Colette Ramsauer | Fort et émouvant, le dernier film du réalisateur britannique Ken Loach raconte la vie d’une famille dont les parents se battent vainement pour garder leur dignité dans la ville de Newcastel où la pauvreté, comme ailleurs, est en augmentation. «Sorry we missed you», qu’on pourrait traduire par «Désolé, nous vous avons laissés au bord du chemin», symbolise les dégâts causés à l’humain par la disruption qu’engendrent les nouvelles technologies.
Dérives de la modernité
Ricky, Abby Turner et leurs deux enfants Seb et Lisa Jane forment une famille soudée. Ils vivent dans un quartier de la classe moyenne. Alors qu’Abby, dévouée, travaille pour les soins à domicile, Ricky s’attelle à des tâches mal rétribuées. Impossible d’envisager de devenir indépendants ni propriétaires de leur logis jusqu’au jour où, grâce à la révolution numérique, une opportunité s’offre à eux. Le couple dérive alors dans un système qui verra leur vie de famille chavirer. De même que dans Moi Daniel Black (palme d’Or 2016), Ken Loach traite d’un sujet lié à l’emploi. Il nous entraîne dans le monde du transport de colis à domicile répondant aux commandes sur Internet. Il dénonce l’exploitation des chauffeurs travaillant à un rythme effréné pour satisfaire la clientèle et enrichir des patrons peu scrupuleux.

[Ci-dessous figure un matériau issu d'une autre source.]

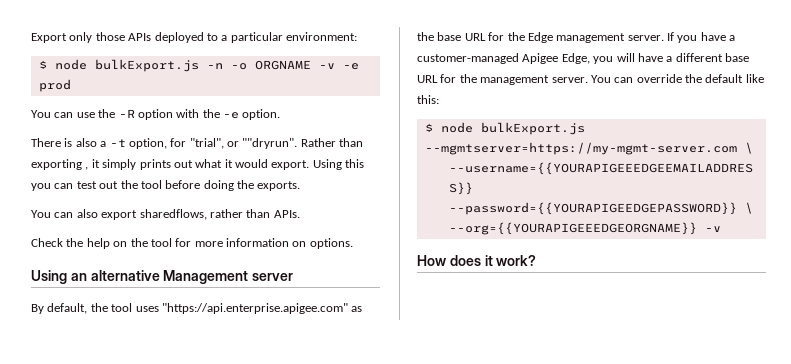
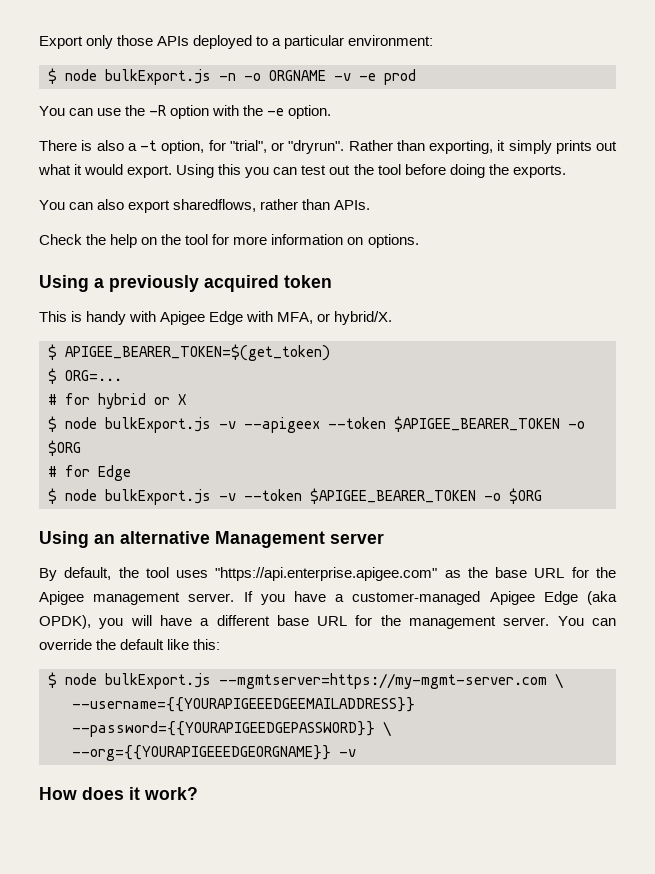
- There is also a -t option, for "trial", or ""dryrun".
+ There is also a -t option, for "trial", or "dryrun".
- Rather than exporting , it simply prints out what it would export.
+ Rather than exporting, it simply prints out what it would export.
+ Using a previously acquired token
+ This is handy with Apigee Edge with MFA, or hybrid/X.
+ $ APIGEE_BEARER_TOKEN=$(get_token)
+ $ ORG=...
+ # for hybrid or X
+ $ node bulkExport.js -v --apigeex --token $APIGEE_BEARER_TOKEN -o $ORG
+ # for Edge
+ $ node bulkExport.js -v --token $APIGEE_BEARER_TOKEN -o $ORG
- By default, the tool uses "https://api.enterprise.apigee.com" as the base URL for the Edge management server.
+ By default, the tool uses "https://api.enterprise.apigee.com" as the base URL for the Apigee management server.
- If you have a customer-managed Apigee Edge, you will have a different base URL for the management server.
+ If you have a customer-managed Apigee Edge (aka OPDK), you will have a different base URL for the management server.

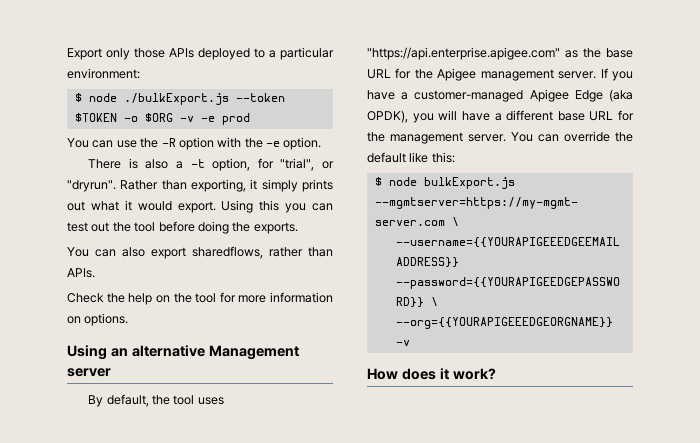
- $ node bulkExport.js -n -o ORGNAME -v -e prod
+ $ node ./bulkExport.js --token $TOKEN -o $ORG -v -e prod
- Using a previously acquired token
- This is handy with Apigee Edge with MFA, or hybrid/X.
- $ APIGEE_BEARER_TOKEN=$(get_token)
- $ ORG=...
- # for hybrid or X
- $ node bulkExport.js -v --apigeex --token $APIGEE_BEARER_TOKEN -o $ORG
- # for Edge
- $ node bulkExport.js -v --token $APIGEE_BEARER_TOKEN -o $ORG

Ne pas exagérer le pouvoir du cinéma
Face aux médias, cette année à Cannes, le célèbre cinéaste demandait aux journalistes de ne pas exagérer le pouvoir du cinéma. La conférence se terminait par un discours plutôt politique: «Le travailleur s’exploite lui-même, ce n’est pas la fin du capitalisme, juste une autre forme qui perdure… seul un changement des structures sociales qui doit passer par le politique fera avancer les choses… les contradictions pour changer le monde s’accumulent… actuellement huit personnes détiennent la moitié du capital mondial! En une année, la charité a augmenté de 18% en UK, c’est bien mais cela ne changera rien. L’Europe est une opportunité, le seul espoir pour le pays». Dans ce contexte, Ken Loach (83 ans) et son fidèle scénariste Paul Laverty, font revivre les déboires d’une famille victime du Tout tout de suite. Avec des acteurs d’une belle authenticité. A ne pas manquer!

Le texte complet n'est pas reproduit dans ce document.